Cue Movement, Not Muscles

Polestar’s approach is to cue movement, not muscles. Rather than “squeeze your pelvic floor,” a cue like “let the exhale support the movement” invites the same coordinated response without demanding a specific muscular action the client may not be able to produce accurately.

This matters especially in group settings where you have no visibility into each client’s pelvic floor function or history.

Use Breath as the Entry Point

Breath coordination is the most accessible way to support pelvic floor function in a class setting without stepping outside the scope. Cueing exhale on effort, inviting the ribcage to expand on inhale, and building awareness of the breath cycle before layering in timing all support the inner unit without requiring the teacher to address the pelvic floor directly.

For more on how breath cueing connects to pressure management and inner unit function, the pilates rehab expert tips for teaching clients in recovery article covers the practical side in more detail.

Avoid Prescriptive Cues in Unknown Histories

If you don’t know a client’s pelvic floor history, and in most group class settings you won’t, cues that prescribe specific contractions or holds carry more risk than cues that invite coordination. This isn’t overcaution. It’s scope-appropriate teaching.

Postpartum Considerations

Returning to Pilates after birth is one of the most common scenarios teachers navigate without adequate preparation. Here’s what I think every teacher should know.

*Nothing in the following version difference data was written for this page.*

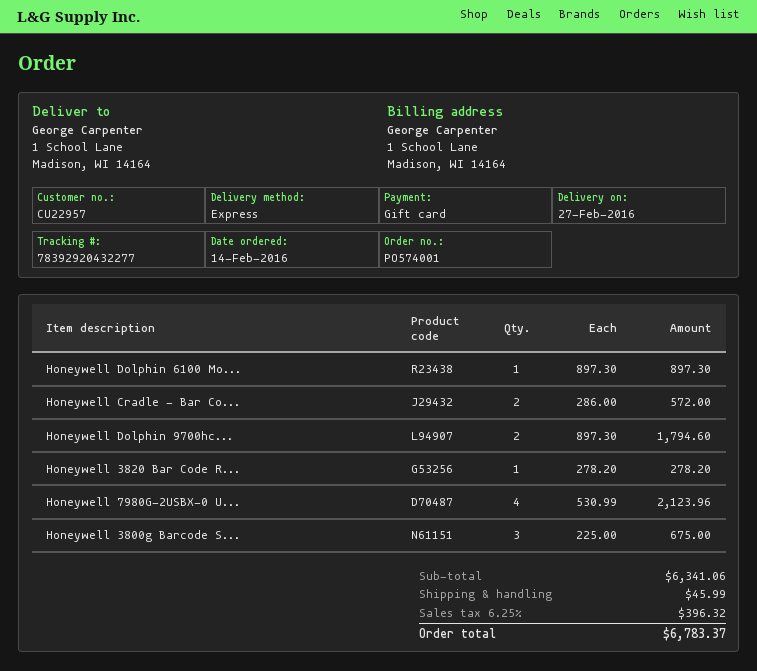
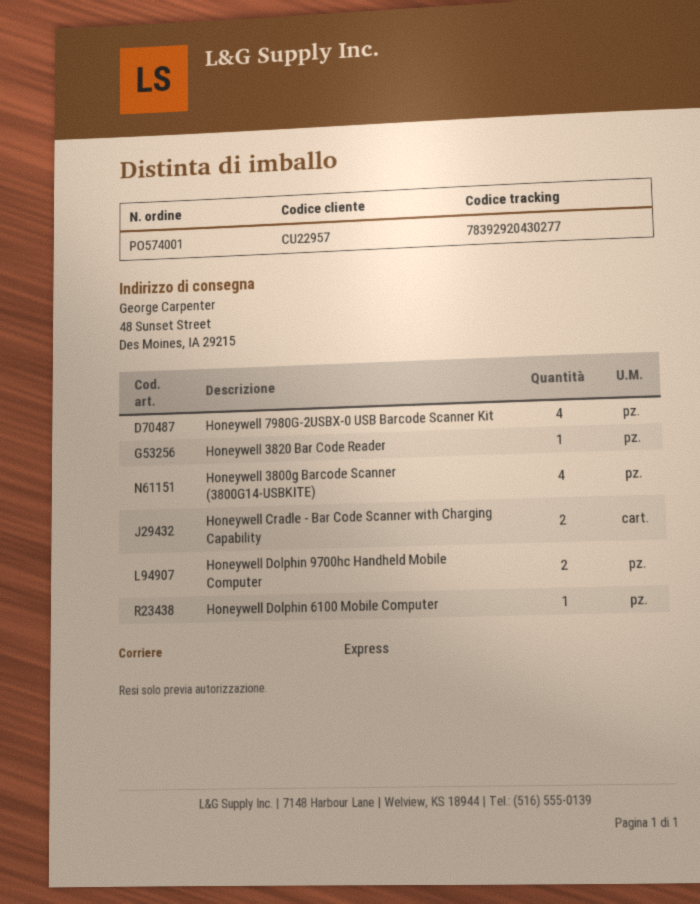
tracking number: 78392920432277 -> 78392920430277
ship to: 1 School Lane, Madison, WI 14164 -> 48 Sunset Street, Des Moines, IA 29215
Honeywell 3800g Barcode S...: 3 -> 4

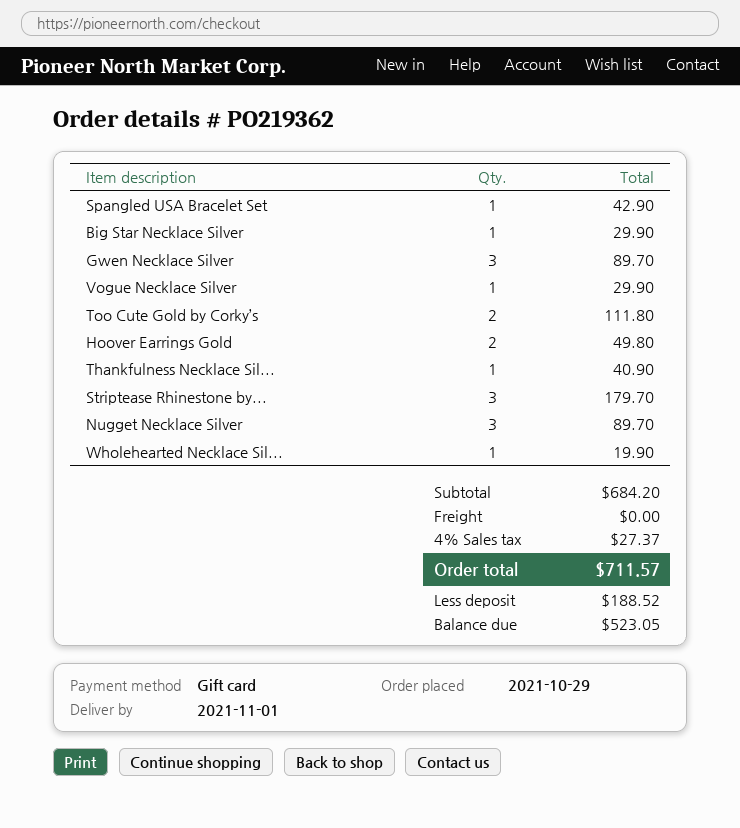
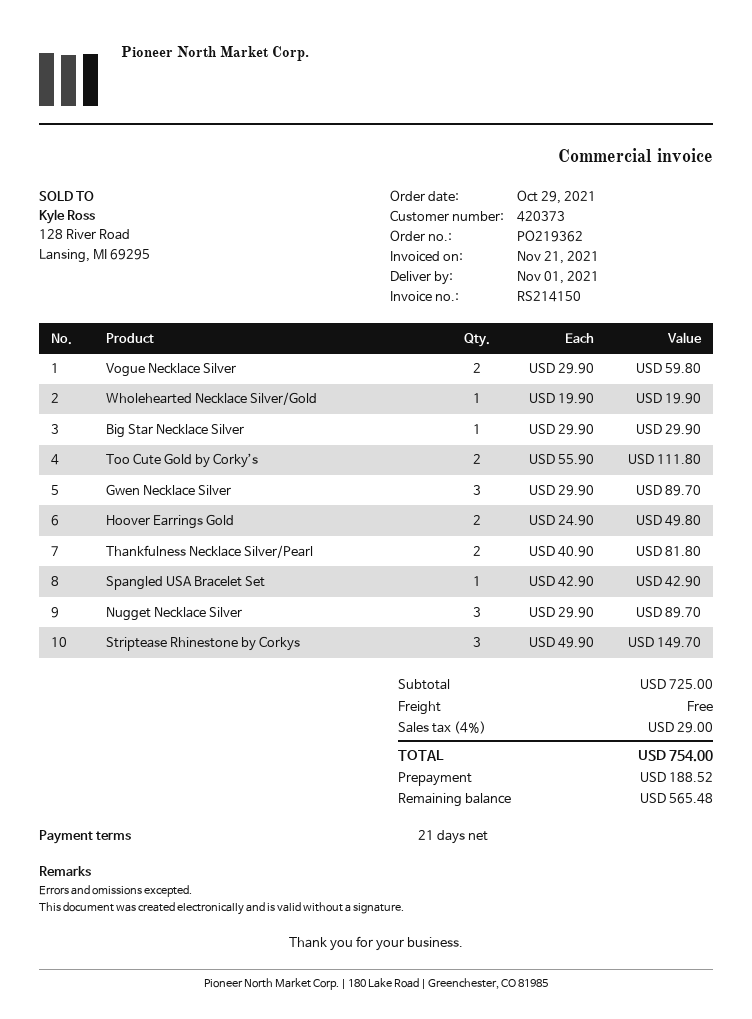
Vogue Necklace Silver: 1 for 29.90 -> 2 for 59.80
Thankfulness Necklace Sil...: 1 for 40.90 -> 2 for 81.80
Striptease Rhinestone by...: 3 for 179.70 -> 3 for 149.70
subtotal: 684.20 -> 725.00
tax: 4% = 27.37 -> 4% = 29.00
total: 711.57 -> 754.00
balance: 523.05 -> 565.48

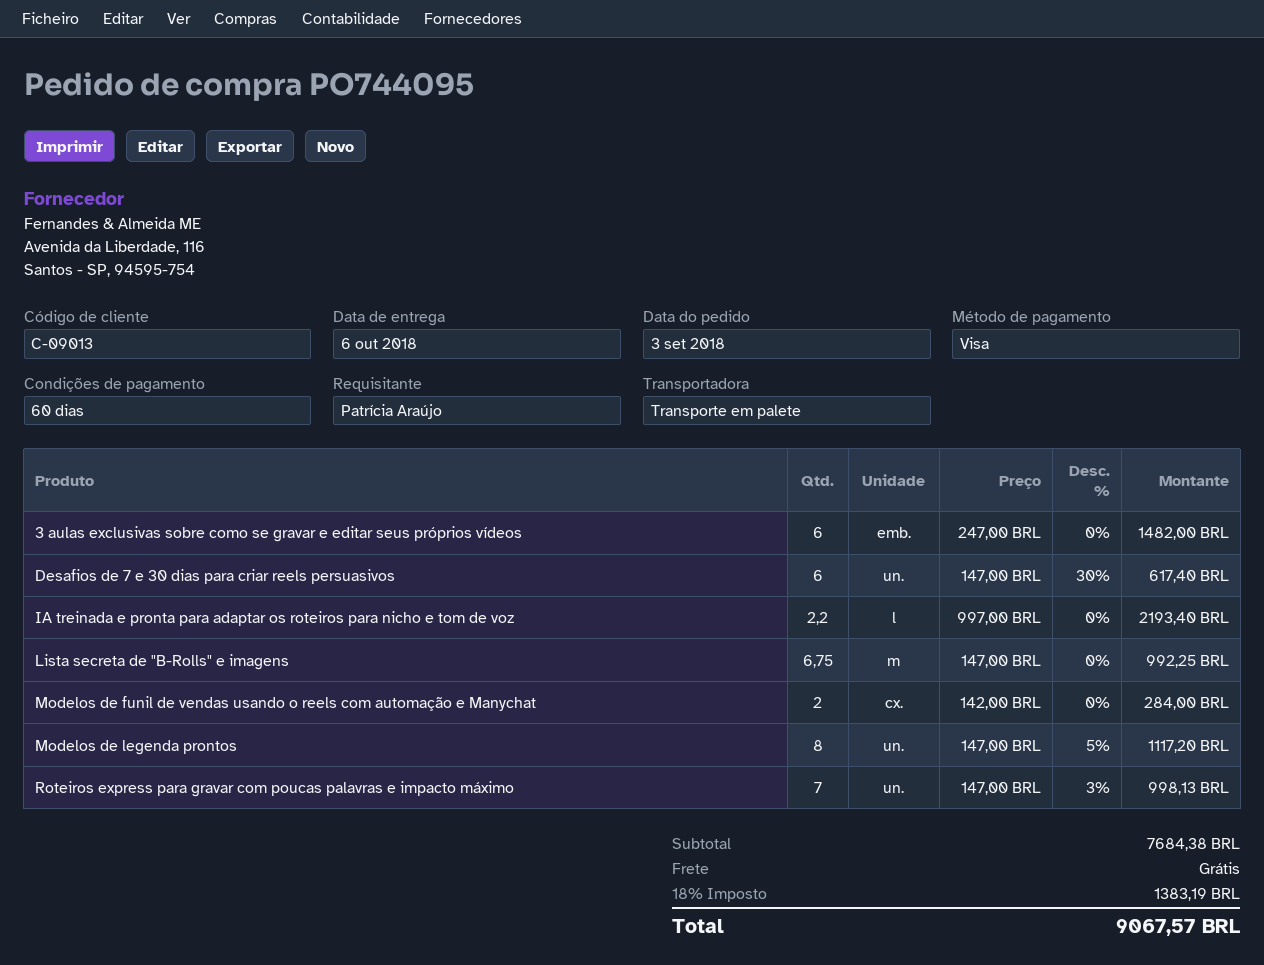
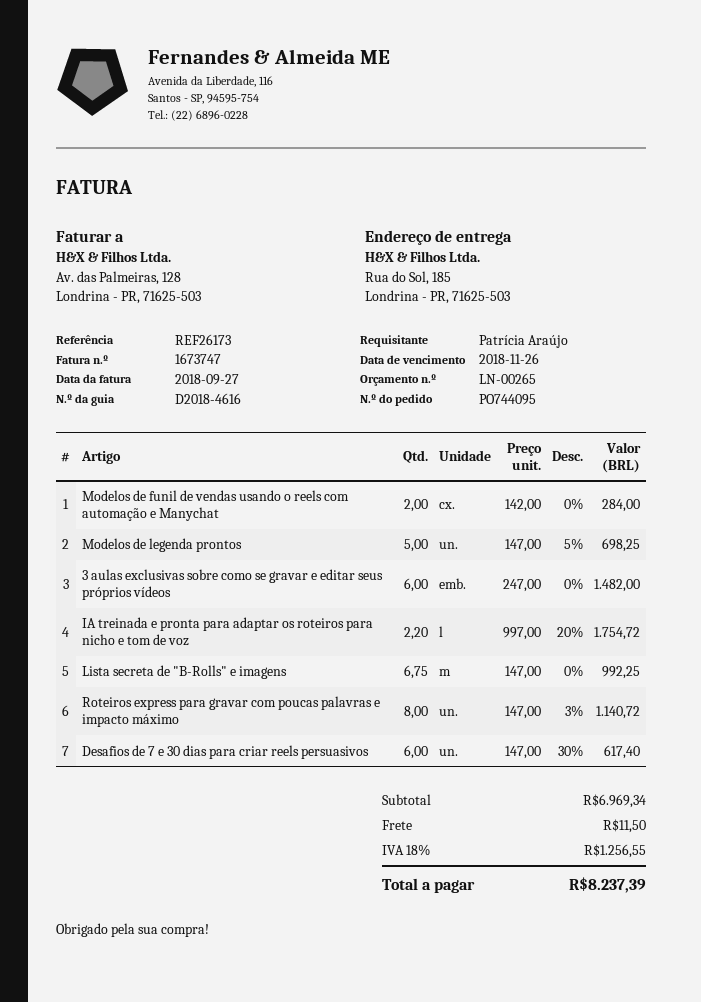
IA treinada e pronta para adaptar os roteiros para nicho e tom de voz: 2.2 x 997.00 = 2193.40 -> 2.2 x 997.00 - 20% = 1754.72
Modelos de legenda prontos: 8 x 147.00 - 5% = 1117.20 -> 5 x 147.00 - 5% = 698.25
Roteiros express para gravar com poucas palavras e impacto máximo: 7 x 147.00 - 3% = 998.13 -> 8 x 147.00 - 3% = 1140.72
subtotal: 7684.38 -> 6969.34
shipping: 0.00 -> 11.50
tax: 18% = 1383.19 -> 18% = 1256.55
total: 9067.57 -> 8237.39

Clearance Doesn’t Mean Ready

The standard six-week postnatal clearance refers to obstetric healing, not functional readiness for load-bearing exercise. A client who has been cleared by her GP may still be managing significant pelvic floor changes, abdominal separation, or joint laxity. Clearance is a starting point, not a green light for unrestricted exercise.

The ACOG guidance on physical activity during pregnancy and the postpartum period is worth reading for context on what the evidence actually says about return-to-exercise timelines.

What to Prioritise in Early Postpartum Classes

In early postpartum classes, breath coordination, gentle inner unit reconnection, and movement awareness take priority over load and range. Avoid high-impact movement, heavy spinal flexion under load, and exercises that increase intra-abdominal pressure significantly until the client has been assessed by a pelvic health physiotherapist.

If a client reports leaking, heaviness, or discomfort during or after class, that’s a referral conversation, not a programming adjustment.

The Emotional Side of Returning to Movement

Returning to movement after birth isn’t purely physical. Many clients carry anxiety, grief about their body’s changes, or pressure to “bounce back” quickly. Teaching with sensitivity to this, without trying to be a therapist, is part of what makes postpartum Pilates teaching genuinely supportive.

For more on how movement intersects with mental health and emotional wellbeing, the teaching Pilates for mental health article explores this further.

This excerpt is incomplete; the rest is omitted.